Try it = What is the number of lines in the data below that hold the word "tmin"? Give nothing beyond that number.

Data under study =
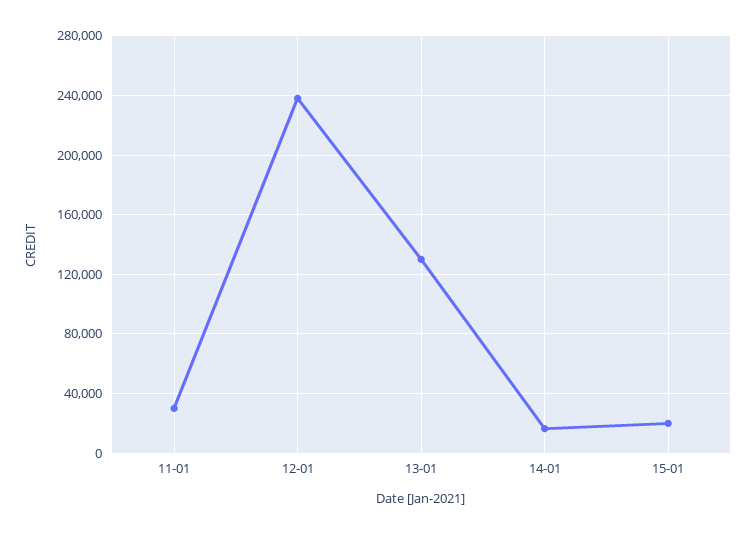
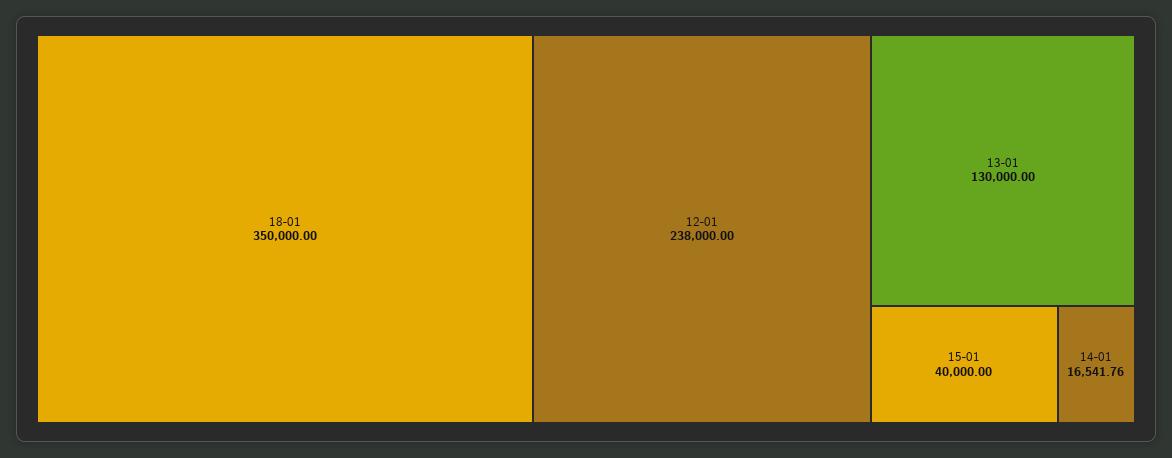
11-01: 30000 -> none
15-01: 20000 -> 40000
18-01: none -> 350000

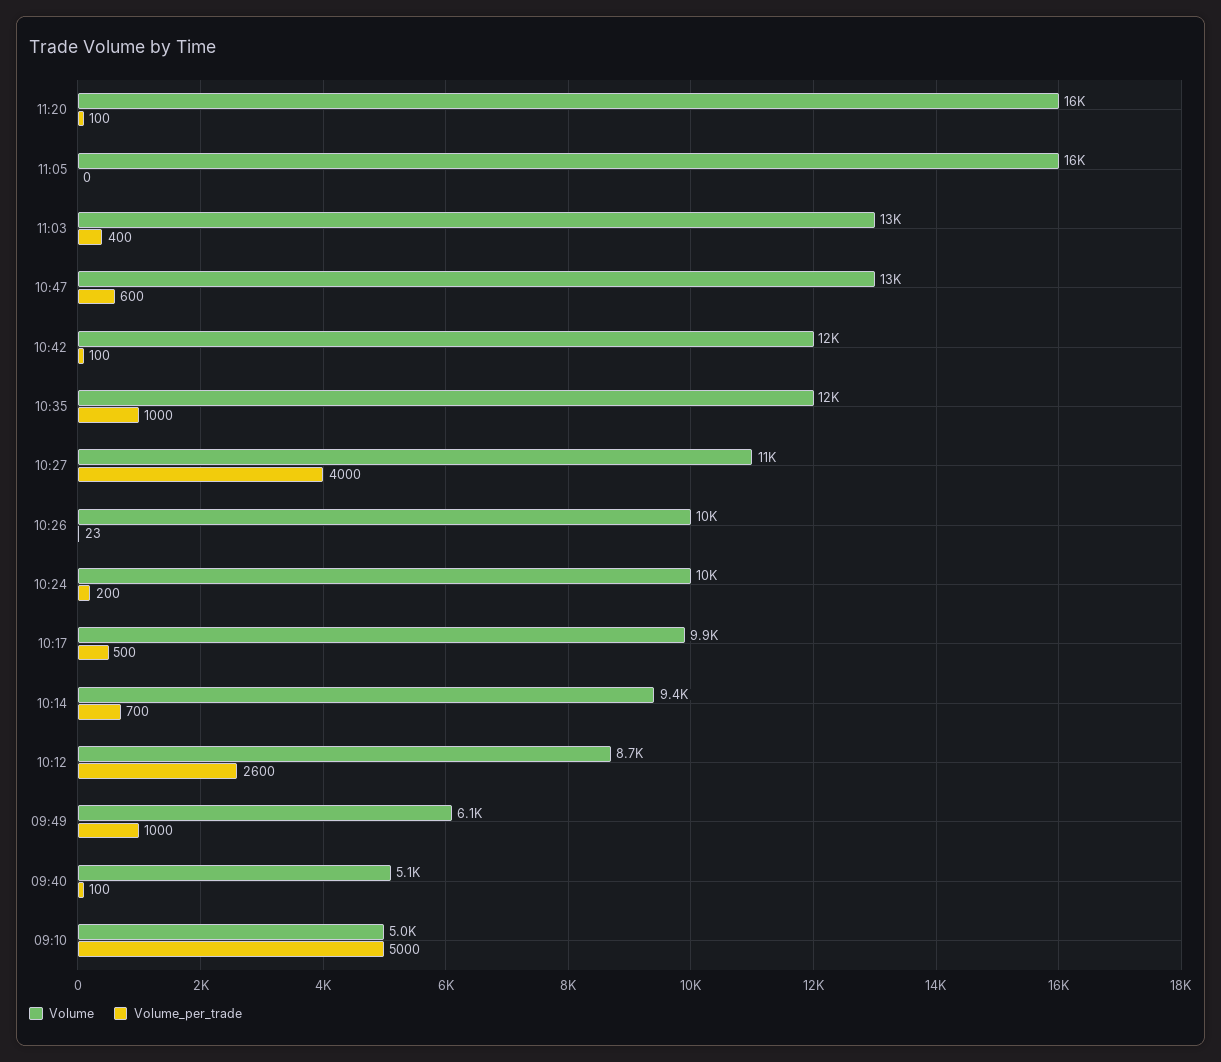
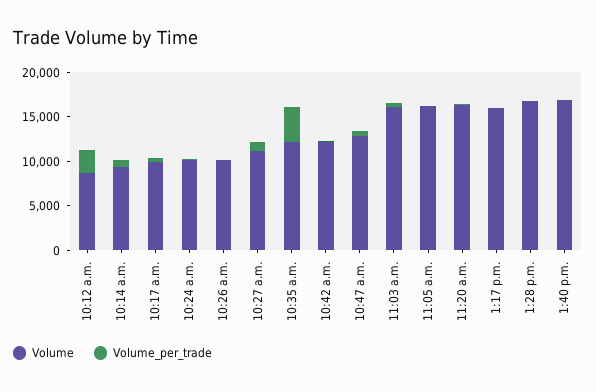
Volume, 11:03: 13000 -> 16000
Volume_per_trade, 10:35: 1000 -> 4000
Volume_per_trade, 10:27: 4000 -> 1000
Volume, 09:49: 6100 -> none
Volume_per_trade, 09:49: 1000 -> none
Volume, 09:40: 5100 -> none
Volume_per_trade, 09:40: 100 -> none
Volume, 09:10: 5000 -> none
Volume_per_trade, 09:10: 5000 -> none
Volume, 1:17 p.m.: none -> 16000
Volume_per_trade, 1:17 p.m.: none -> 0
Volume, 1:28 p.m.: none -> 17000
Volume_per_trade, 1:28 p.m.: none -> 0
Volume, 1:40 p.m.: none -> 17000
Volume_per_trade, 1:40 p.m.: none -> 0

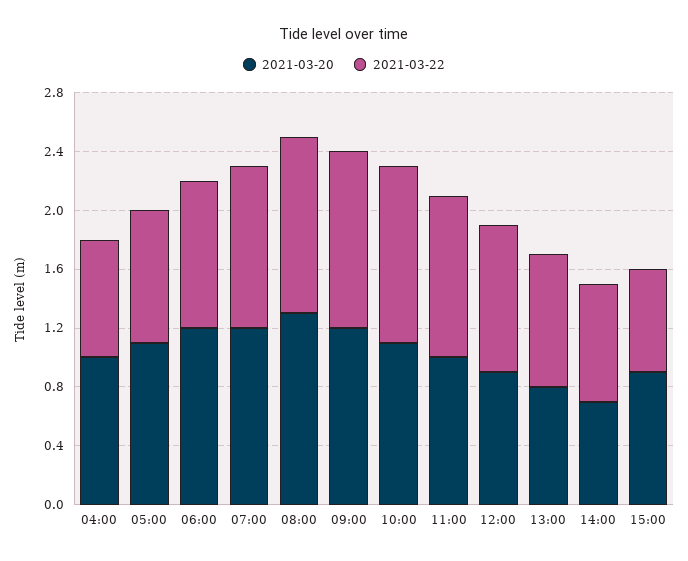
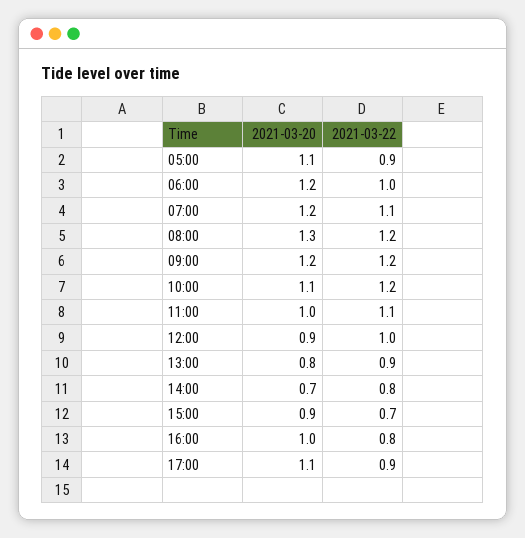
2021-03-20, 04:00: 1 -> none
2021-03-22, 04:00: 0.8 -> none
2021-03-20, 16:00: none -> 1
2021-03-22, 16:00: none -> 0.8
2021-03-20, 17:00: none -> 1.1
2021-03-22, 17:00: none -> 0.9

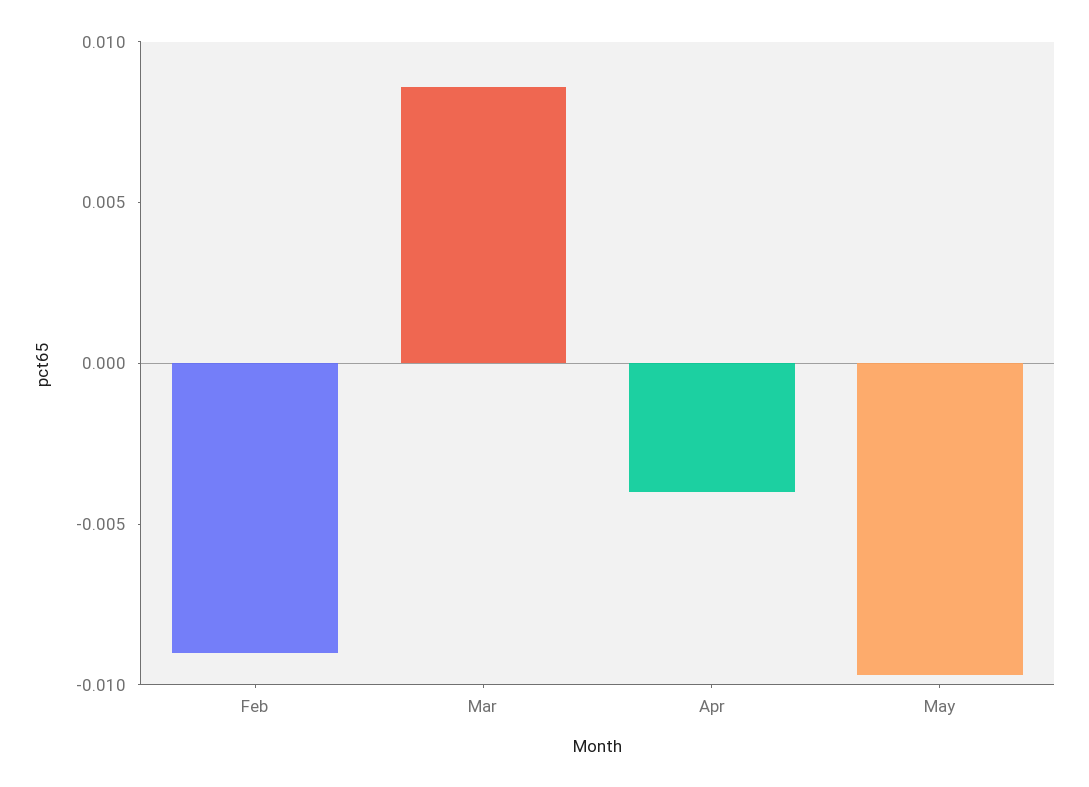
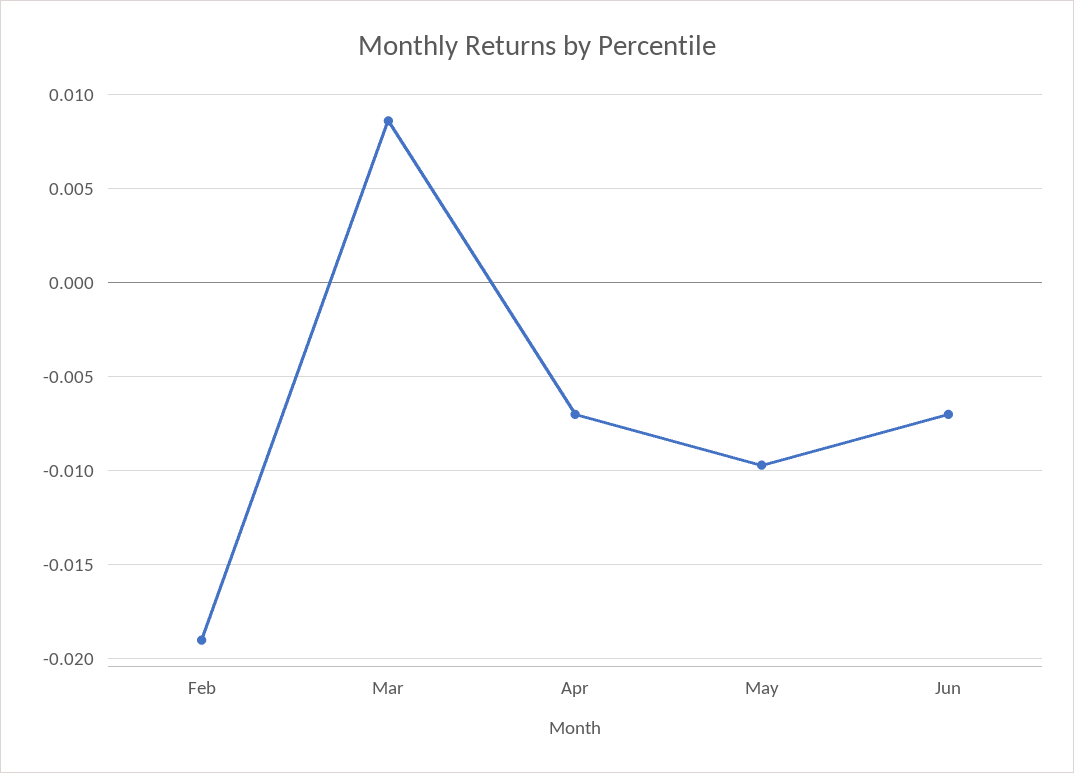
Feb: -0.009 -> -0.019
Apr: -0.004 -> -0.007
Jun: none -> -0.007

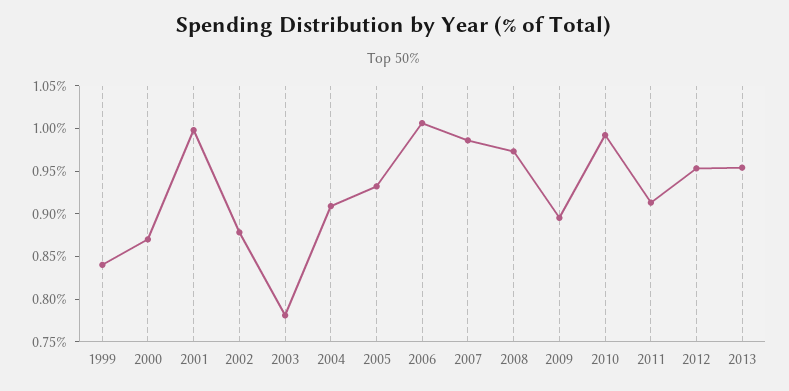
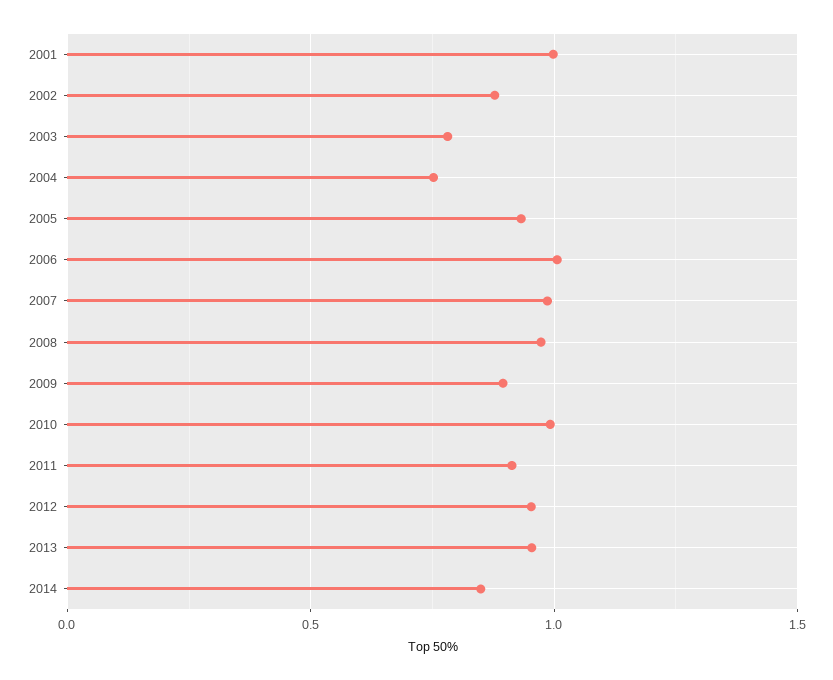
1999: 0.84 -> none
2000: 0.87 -> none
2004: 0.91 -> 0.75
2014: none -> 0.85

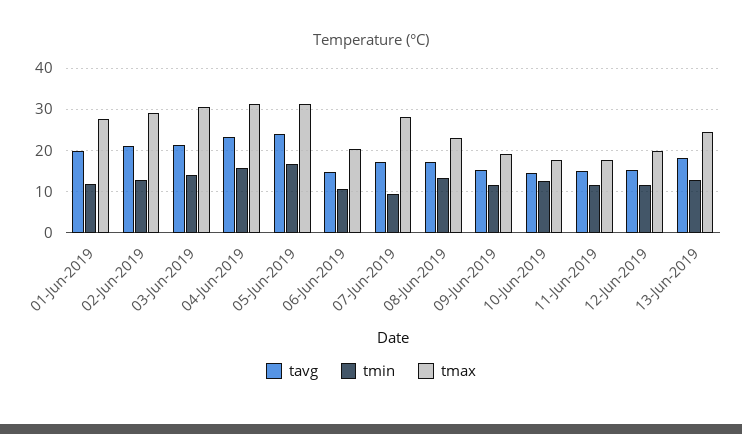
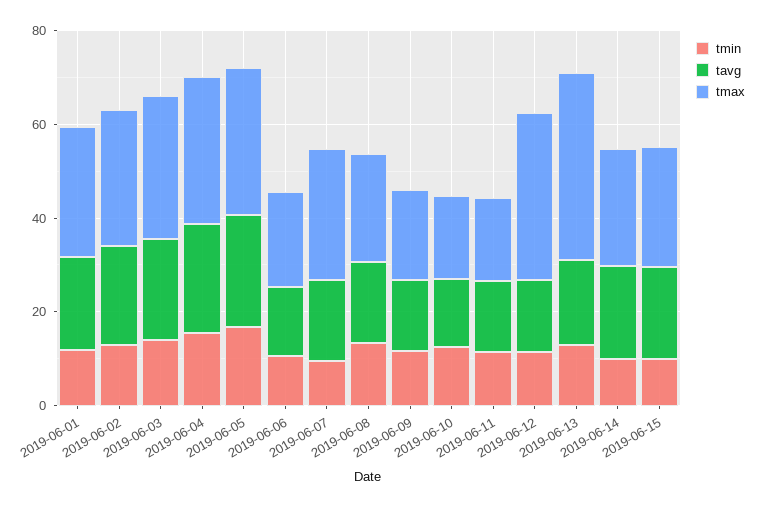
tmax, 12-Jun-2019: 20 -> 35
tmax, 13-Jun-2019: 24 -> 40
tmin, 2019-06-14: none -> 10
tavg, 2019-06-14: none -> 20
tmax, 2019-06-14: none -> 25
tmin, 2019-06-15: none -> 10
tavg, 2019-06-15: none -> 20
tmax, 2019-06-15: none -> 25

Your solution = 2